Sentence A (Premise) Sentence B (Hypothesis) Label
A soccer game with multiple males playing. Some men are playing a sport. entailment
An older and younger man smiling. Two men are smiling and laughing at the cats playing on the floor. neutral
A man inspects the uniform of a figure in some East Asian country. The man is sleeping. contradiction

We format AllNLI in a few different subsets, compatible with different loss functions. See for example the triplet subset of AllNLI.


Conneau et al. described how a softmax classifier on top of a siamese network can be used to learn meaningful sentence representation. We can achieve this by using SoftmaxLoss:

SBERT SoftmaxLoss

We pass the two sentences through our SentenceTransformer model and get the sentence embeddings u and v. We then concatenate u, v and |u-v| to form one long vector. This vector is then passed to a softmax classifier, which predicts our three classes (entailment, neutral, contradiction).

This setup learns sentence embeddings that can later be used for wide variety of tasks.

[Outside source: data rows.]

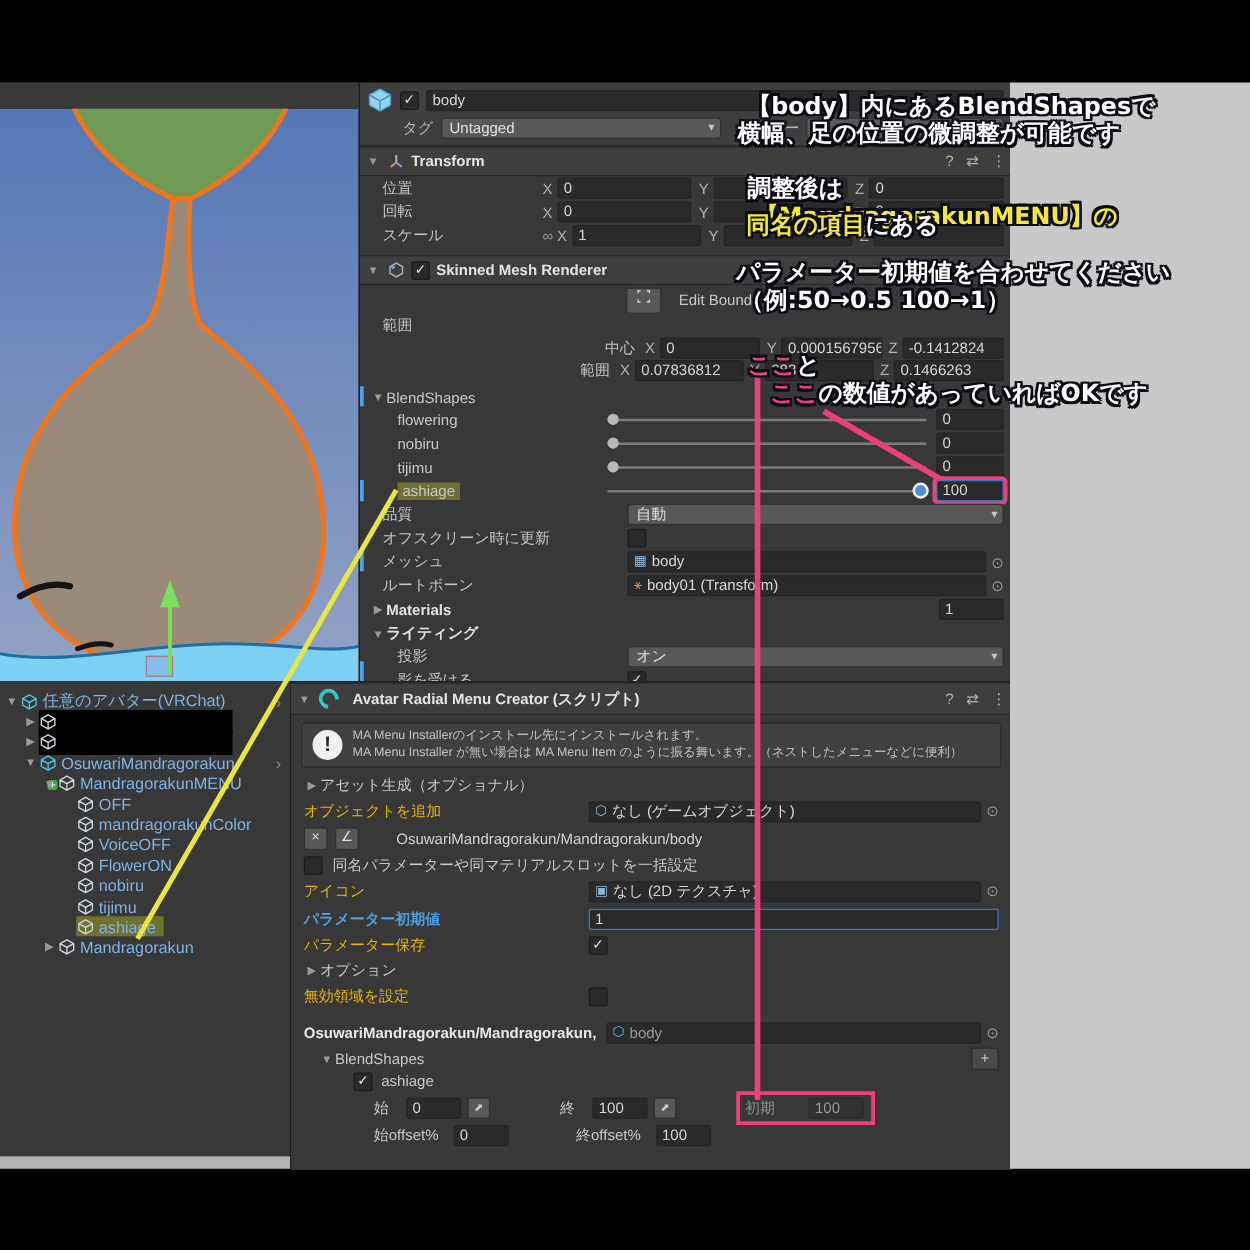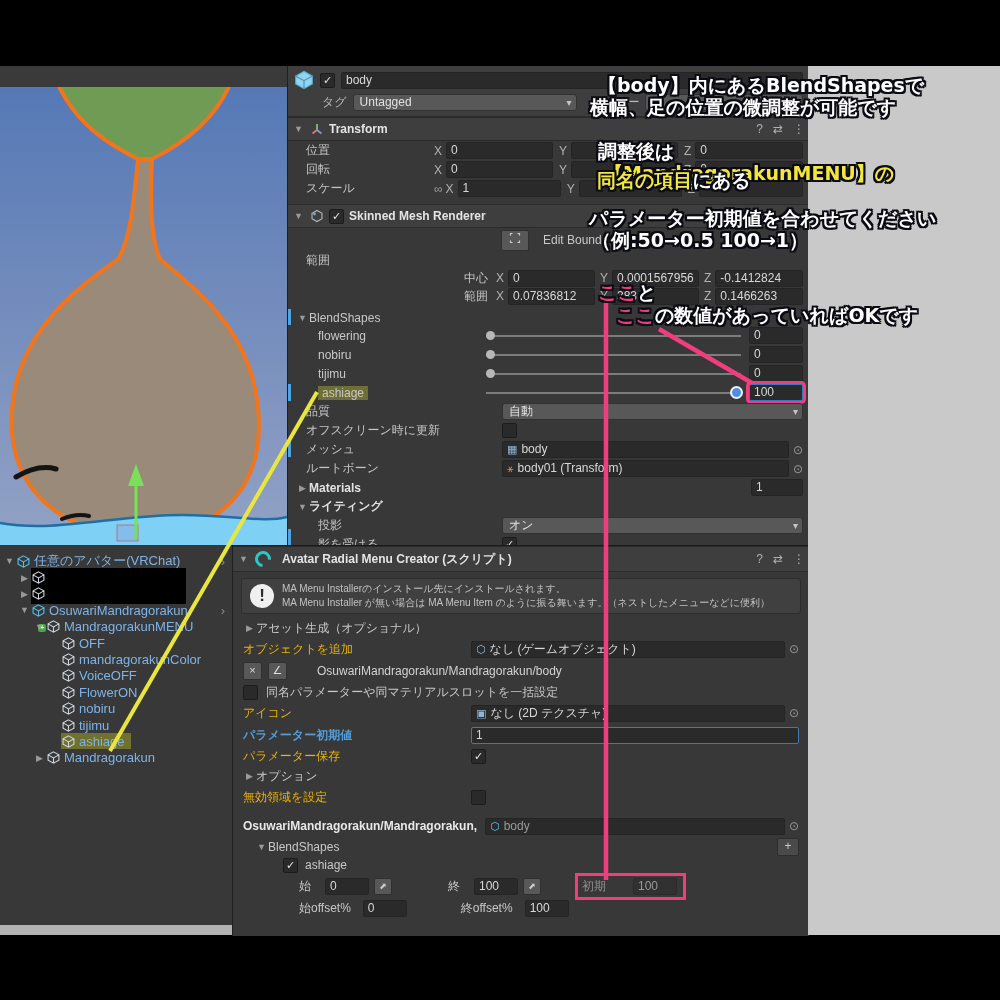--- a/index.html
+++ b/index.html
@@ -439,21 +439,21 @@
         <svg width="12" height="12" viewBox="0 0 12 12">
             <path d="M1.5 3.5v-2h2 M8.5 1.5h2v2 M10.5 8.5v2h-2 M3.5 10.5h-2v-2" fill="none" stroke="#ccc" stroke-width="1.2"></path>
           </svg>
       </span>
       <span style="margin-left:8px;color:#c8c8c8;">Edit Bounds</span>
     </div>
     <div class="vrow" style="height:17px;">
         <span class="t-label">範囲</span>
       </div>
 
-      <div class="vrow bounds" style="height:18px;">
+      <div class="vrow bounds" style="height:18px;margin-left:20px;">
         <span class="b-label">中心</span>
         <span class="axis">
           <span class="ax">X</span>
           <span class="vf">0</span>
         </span>
         <span style="width:5px"></span>
         <span class="axis">
           <span class="ax">Y</span>
           <span class="vf">0.0001567956</span>
         </span>
@@ -671,21 +671,21 @@
       <span class="cb">✓</span>
       <span style="margin-left:7px;">ashiage</span>
     </div>
     <div class="mrow" style="height:24px;padding-left:66px;">
       <span>始</span>
       <span class="vf small-field" style="margin-left:14px;">0</span>
       <span class="pick-btn">⬈</span>
       <span style="margin-left:56px;">終</span>
       <span class="vf small-field" style="margin-left:14px;">100</span>
       <span class="pick-btn">⬈</span>
-      <span class="init-wrap" style="margin-left:34px;gap:27px;">
+      <span class="init-wrap" style="margin-left:48px;gap:27px;">
         <span>初期</span>
         <span class="vf small-field">100</span>
       </span>
     </div>
     <div class="mrow" style="height:20px;padding-left:66px;">
       <span>始offset%</span>
       <span class="vf small-field" style="margin-left:12px;">0</span>
       <span style="margin-left:54px;">終offset%</span>
       <span class="vf small-field" style="margin-left:12px;">100</span>
     </div>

That the SoftmaxLoss with NLI data produces (relatively) good sentence embeddings is rather coincidental. The MultipleNegativesRankingLoss is much more intuitive and produces significantly better sentence representations.

The training data for MultipleNegativesRankingLoss consists of sentence pairs [(a1, b1), …, (an, bn)] where we assume that (ai, bi) are similar sentences and (ai, bj) are dissimilar sentences for i != j. The minimizes the distance between (ai, bi) while it simultaneously maximizes the distance (ai, bj) for all i != j. For example, in the following picture:

SBERT MultipleNegativeRankingLoss

The distance between (a1, b1) is reduced, while the distance between (a1, b2…5) will be increased. The same is done for a2, …, a5.

Using MultipleNegativesRankingLoss with NLI is rather easy: We define sentences that have an entailment label as positive pairs. E.g, we have pairs like (“A soccer game with multiple males playing.”, “Some men are playing a sport.”) and want that these pairs are close in vector space. The pair subset of AllNLI has been prepared in this format.

MultipleNegativesRankingLoss with Hard Negatives

We can further improve MultipleNegativesRankingLoss by providing triplets rather than pairs: [(a1, b1, c1), …, (an, bn, cn)]. The samples for ci are so-called hard-negatives: On a lexical level, they are similar to ai and bi, but on a semantic level, they mean different things and should not be close to ai in the vector space.

For NLI data, we can use the contradiction-label to create such triplets with a hard negative. So our triplets look like this: (“A soccer game with multiple males playing.”, “Some men are playing a sport.”, “A group of men playing a baseball game.”). We want the sentences “A soccer game with multiple males playing.” and “Some men are playing a sport.” to be close in the vector space, while there should be a larger distance between “A soccer game with multiple males playing.” and “A group of men playing a baseball game.”. The triplet subset of AllNLI has been prepared in this format.


MultipleNegativesRankingLoss can be extended even further by recognizing that the in-batch negative sampling as shown in this example is a bit flawed. In particular, we automatically assume that the pairs (a1, b2), …, (a1, bn) are negative, but that does not strictly have to be true.

To address this, GISTEmbedLoss uses a Sentence Transformer model to guide the in-batch negative sample selection. In particular, if the guide model considers the similarity of (a1, bn) to be larger than (a1, b1), then the (a1, bn) pair is considered a false negative and consequently ignored in the training process. In essence, this results in higher quality training data for the model.